Koncern VW sprzedał nieświadomym klientom tysiące pojazdów, które służyły do testowania. Teraz chce je ponownie odkupić – informuje Spiegel.
Jeszcze nie przebrzmiał skandal spalinowy, a koncern VW zmierza już ku nowej aferze. Producent samochodów z Wolfsburga sprzedał nieświadomym tego klientom na całym świecie pilotową serię pojazdów, których „stadium budowy było niewyjaśnione”. Wśród nich mogą znajdować się także takie pojazdy, które mogą tworzyć zagrożenie dla pasażerów, gdyż nikt nie może powiedzieć, jakie zamontowano w nim części. Koncern latami utrzymywał klientów w przekonaniu, że ich samochody są produktem seryjnym, sprawdzonym i wolnym od jakichkolwiek usterek i błędów.
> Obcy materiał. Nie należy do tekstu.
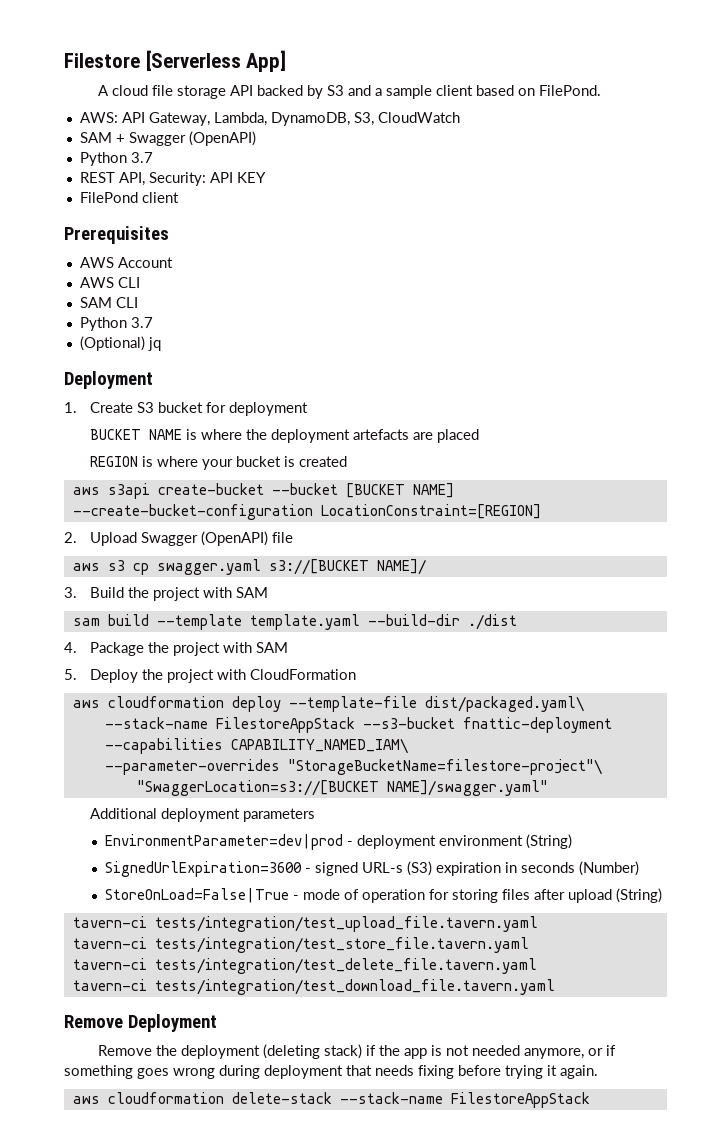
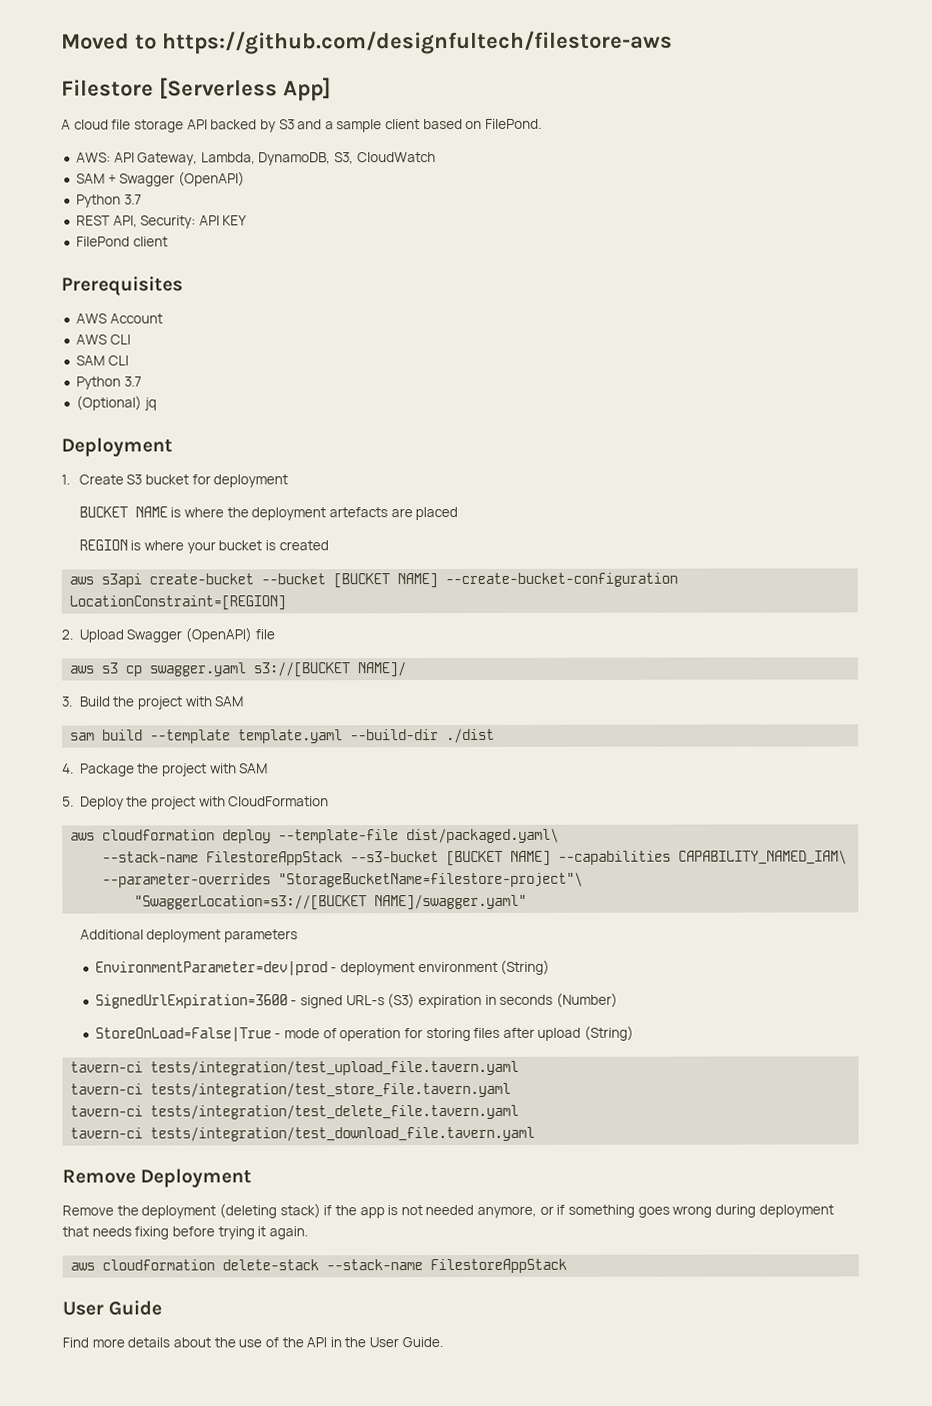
+ Moved to https://github.com/designfultech/filestore-aws
- --stack-name FilestoreAppStack --s3-bucket fnattic-deployment --capabilities CAPABILITY_NAMED_IAM\
+ --stack-name FilestoreAppStack --s3-bucket [BUCKET NAME] --capabilities CAPABILITY_NAMED_IAM\
+ User Guide
+ Find more details about the use of the API in the User Guide.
Magazyn Spiegel dotarł do wewnętrznej dokumentacji VW, która dowodzi tego, jak błędne były te przypuszczenia. Dzięki licznym sprawozdaniom z audytów wewnętrznych, obecny szef koncernu Herbert Diess był poinformowany od lipca 2016 r. o tym problemie i związanym z nim ryzykiem. Mimo to upłynęły ponad dwa lata, zanim VW na początku grudnia skontaktował się z klientami, przepraszając ich oraz wzywając do odsprzedaży aut.
Zafałszowana data produkcji
W okresie od 2006 do 2015 r. koncern sprzedał około 17 tys. niesprawdzonych pojazdów. Jak wynika ze sprawozdania VW kontrolerzy uderzyli w 2016 r. na alarm i w informacji opatrzonej klauzulą poufności zalecali „podjęcie koniecznych działań”.
Tylko w przypadku roczników 2010-2015 kontrolerzy uznali 9063 samochodów za ryzykowne, o których nikt w koncernie nie potrafił powiedzieć, co zostało wbudowane, co wymontowane, jakie mają wady i jakie grożą zakłócenia w ich eksplatacji. W niektórych przypadkach pojawiły się nawet wskazania manipulacji. Zakłady VW miały tuszować też prawdziwą datę produkcji pojazdów serii pilotowej. Koncern zaprzecza temu, jakoby miał zmanipulować numery pojazdów.
VW zamierza odkupić z powrotem co najmniej 5555 aut. We wrześniu producent poinformował o tym zamiarze Federalny Urząd ds. Ruchu Drogowego. Ten zarządził obowiązkowe wycofanie pojazdów oraz poinformował UE.
„Pojazdy te zostały w niedozwolony sposób dopuszczone do ruchu drogowego”
– poinformowało Ministerstwo Komunikacji Niemiec. Jak oświadczył rzecznik VW, wycofanie pojazdów jest „profilaktycznym oraz produktywnym sposobem działania”, by wykluczyć możliwe ryzyko.